While visiting one of my favourite clients this week the conversation quickly turned to workplace goals and workplace resolutions given this was our first get-together of the new year. By the time we had heard from everyone at the lunch table we had pretty much heard all the commonly held views on the topic.
My client proudly told us how she deliberately asks each of her staff to provide a specific workplace resolution they will adopt for the year in view of making them a better leader. She then follows up with them on their commitment throughout the year in a fun way. She admitted to not holding them to it as she would an agreed upon performance standard but uses it as an entry point to discuss how to continuously strengthen leadership capability.
We heard how resolutions have no place in the workplace as they are not measurable or specific enough and how one person was focused on annual goal-setting in their professional and personal life. They went on to make a compelling argument for SMART goals (Specific, Measurable, Attainable, Relevant and Time Bound). Certainly the goal-oriented individuals I know set goals brilliantly then detach themselves from the results while using the overriding goal to stay very focused. My advice: find a goal-oriented person you know and buy them lunch to learn their secrets.

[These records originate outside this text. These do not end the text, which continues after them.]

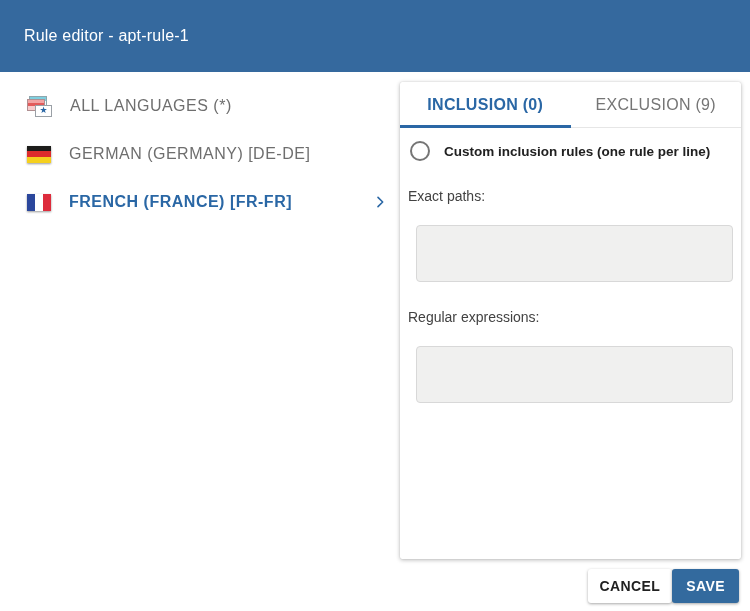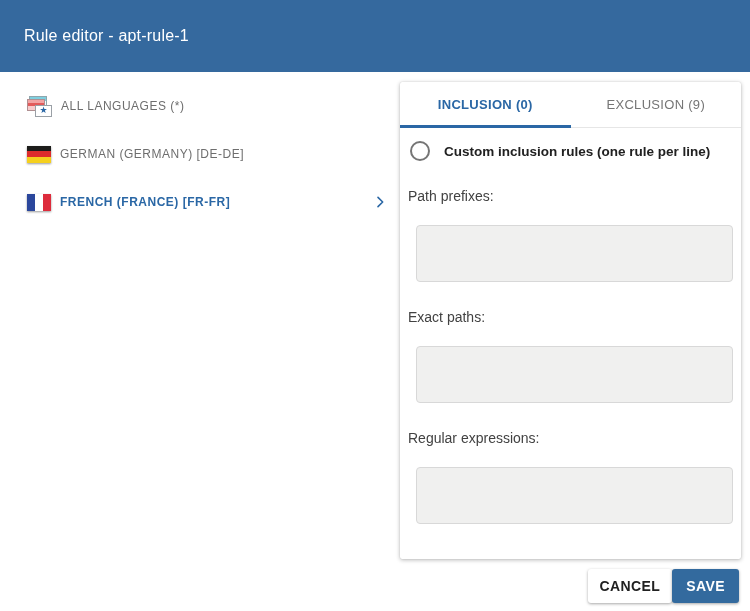--- a/index.html
+++ b/index.html
@@ -9,21 +9,21 @@
   .titlebar {
     position:absolute; top:0; left:0; width:750px; height:72px;
     background:var(--header-bg,#35699E);
     display:flex; align-items:center; box-sizing:border-box; padding-left:24px;
   }
   .titlebar .title { color:#ffffff; font-size:16px; letter-spacing:.2px; }
 
   
   .lang-list { position:absolute; top:82px; left:0; width:400px; }
   .lang-row { position:relative; height:48px; display:flex; align-items:center; padding-left:27px; cursor:pointer; }
-  .lang-label { margin-left:9px; font-size:12px; letter-spacing:.5px; color:#6e6e6e; }
+  .lang-label { margin-left:18px; font-size:16px; letter-spacing:.5px; color:#6e6e6e; }
   .lang-row.selected .lang-label { color:var(--accent,#2A67A5); font-weight:700; }
   .chevron { position:absolute; right:12px; top:16px; }
 
   .flag { width:24px; height:17px; display:flex; flex-shrink:0; box-shadow:0 1px 2px rgba(0,0,0,.4); }
   .flag-fr > span { flex:1; }
   .flag-fr > span:nth-child(1) { background:#2B479C; }
   .flag-fr > span:nth-child(2) { background:#ffffff; }
   .flag-fr > span:nth-child(3) { background:#DD2C3C; }
   .flag-de { flex-direction:column; }
   .flag-de > span { flex:1; }
@@ -52,21 +52,21 @@
 
   
   .card {
     position:absolute; left:400px; top:82px; width:341px; height:477px;
     background:#ffffff; border-radius:2px; box-sizing:border-box;
     box-shadow:0 1px 4px rgba(0,0,0,.28), 0 0 1px rgba(0,0,0,.2);
   }
   .tabs { display:flex; height:45px; border-bottom:1px solid #e6e6e6; }
   .tab {
     flex:1; display:flex; align-items:center; justify-content:center;
-    font-size:13px; color:#757575; letter-spacing:.3px; cursor:pointer; position:relative;
+    font-size:16px; color:#757575; letter-spacing:.3px; cursor:pointer; position:relative;
   }
   .tab.active { color:var(--accent,#2A67A5); font-weight:700; }
   .tab.active::after {
     content:""; position:absolute; left:0; right:0; bottom:-1px; height:3px;
     background:var(--accent,#2A67A5);
   }
 
   .card-content { padding:13px 8px 0 8px; }
   .radio-row { display:flex; align-items:center; margin-bottom:14px; cursor:pointer; }
   .radio {
@@ -150,24 +150,20 @@
     </div>
 
     <div class="card-content">
 
 
       <div class="radio-row">
         <span class="radio"></span>
         <span class="radio-label">Custom inclusion rules (one rule per line)</span>
       </div>
 
-      <div class="field">
-        <div class="field-label">Path prefixes:</div>
-        <textarea class="field-input" style=""></textarea>
-      </div>
 
       <div class="field">
         <div class="field-label">Exact paths:</div>
         <textarea class="field-input" style=""></textarea>
       </div>
 
       <div class="field">
         <div class="field-label">Regular expressions:</div>
         <textarea class="field-input" style=""></textarea>
       </div>

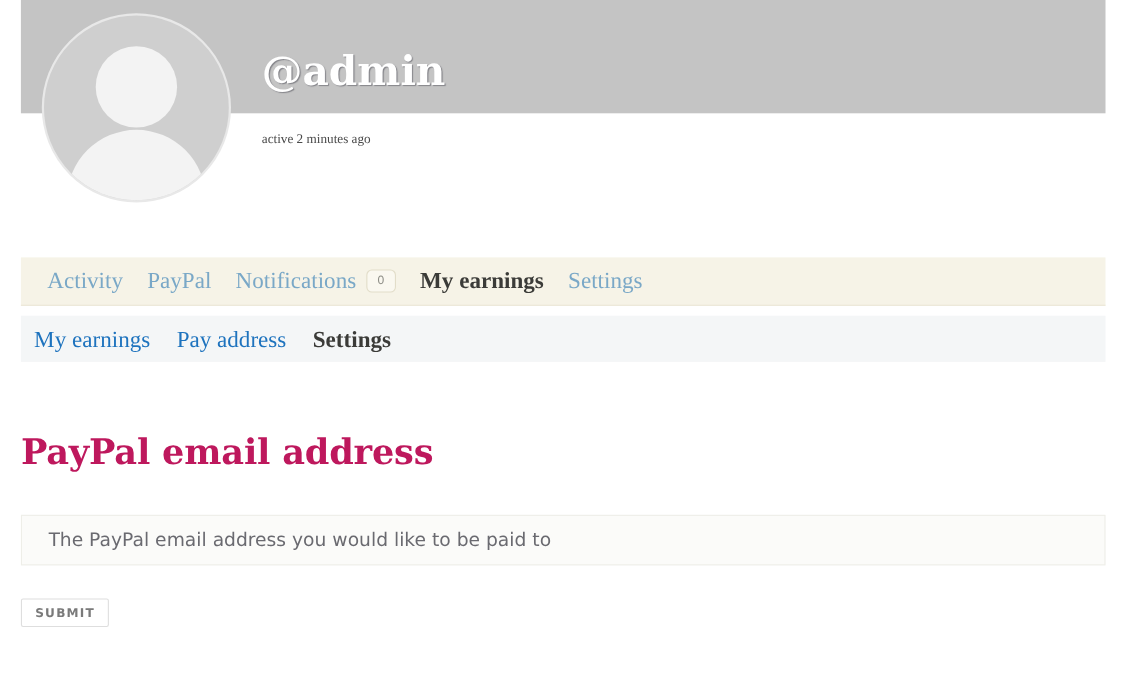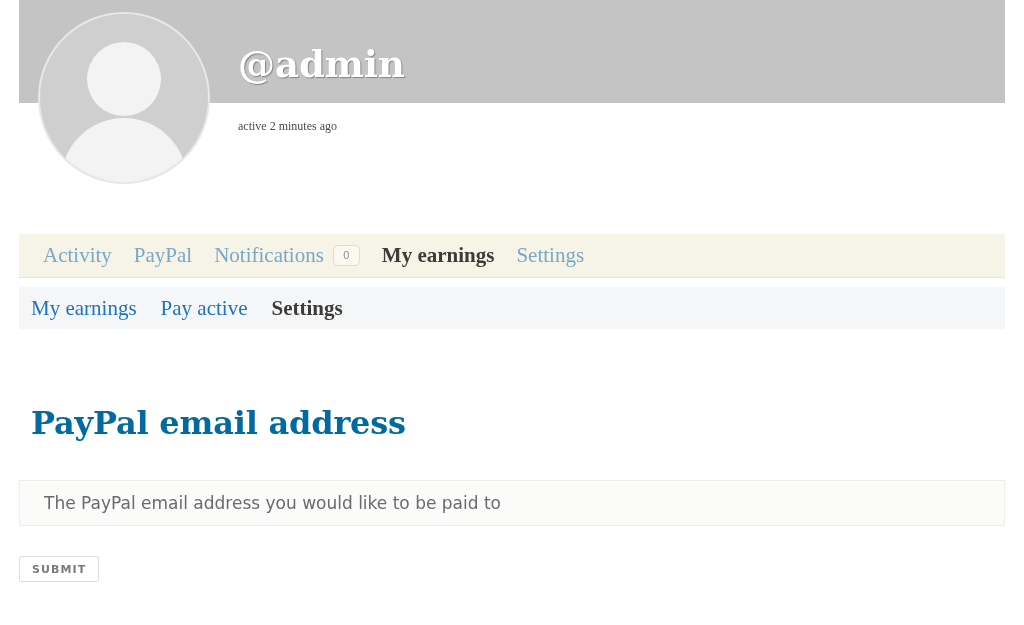--- a/index.html
+++ b/index.html
@@ -161,26 +161,26 @@
 
   
   .content {
     position: absolute;
     left: 19px;
     top: 360px;
     width: 986px;
   }
 
   .section-title {
-    margin: 12px;
+    margin: 0;
     padding: 32px 0 0 0;
     font-family: "DejaVu Serif", "Liberation Serif", serif;
     font-size: 32px;
     font-weight: bold;
-    color: #0369a1;
+    color: #be185d;
     letter-spacing: -0.2px;
   }
 
   .paypal-input {
     display: block;
     box-sizing: border-box;
     margin-top: 38px;
     width: 986px;
     height: 46px;
     padding: 0 24px;
@@ -243,21 +243,21 @@
     <a class="nav-item current" href="#">
       <span>My earnings</span>
     </a>
     <a class="nav-item" href="#">
       <span>Settings</span>
     </a>
   </nav>
 
   <nav class="secondary-nav">
     <a class="subnav-item" href="#">My earnings</a>
-    <a class="subnav-item" href="#">Pay active</a>
+    <a class="subnav-item" href="#">Pay address</a>
     <a class="subnav-item current" href="#">Settings</a>
   </nav>
 
   <div class="content">
     <h1 class="section-title">PayPal email address</h1>
 
     <input class="paypal-input" type="text" placeholder="The PayPal email address you would like to be paid to" style="">
 
     <button class="submit-button" type="button">SUBMIT</button>
   </div>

Another colleague proudly and impressively quoted Gretchen Rubin, author of The Happiness Project and Better than Before and shared Rubin's distinction between resolutions and goals: "You achieve a goal. You keep a resolution." We all mused about how behaviourally based resolutions give you a clean slate each and every day. Didn't do that daily walkabout on the shop floor to check in with your team which you had committed to doing yesterday? Not to worry, Today's a new day!
Yet another perspective shared at the table was the notion of workplace microresolutions — smaller, easily doable, action-oriented items that fall into the daily habit category as espoused by Wall Street technology leader Caroline Arnold in her book Small Move, Big Change — Using Microresolutions to Transform Your Life Permanently. Arnold's perspective is all about setting aside the bodacious measurable objectives and focusing on the daily micro moves that will in turn lead to macro change over time. She even has an app for that.
We now understand a lot more about the science of willpower thanks to experts like Kelly McGonical Ph.D. who wrote The Willpower Instinct: How Self-Control Works, Why It Matters, and What You Can Do to Get More of It. She skillfully explains how willpower is largely a biological function as opposed to a character trait or a virtue and that it can be deliberately enhanced through improved sleep, diet and exercise — interestingly all things that rely on willpower … maybe a bit of chicken-and-egg going on here but I digress. I am simply not sure if workplace resolutions or goal-setting are as willpower-dependent as personal items like weight management and other healthy habits.
If your goal is to provide more real time feedback to your team, run better meetings or manage distractions to enhance your productivity, do whatever works for you. Either smart goal-setting or resolutions could be the perfect tool for your new year at work, your mission is to figure out which one works for you, go public about it and get on with it.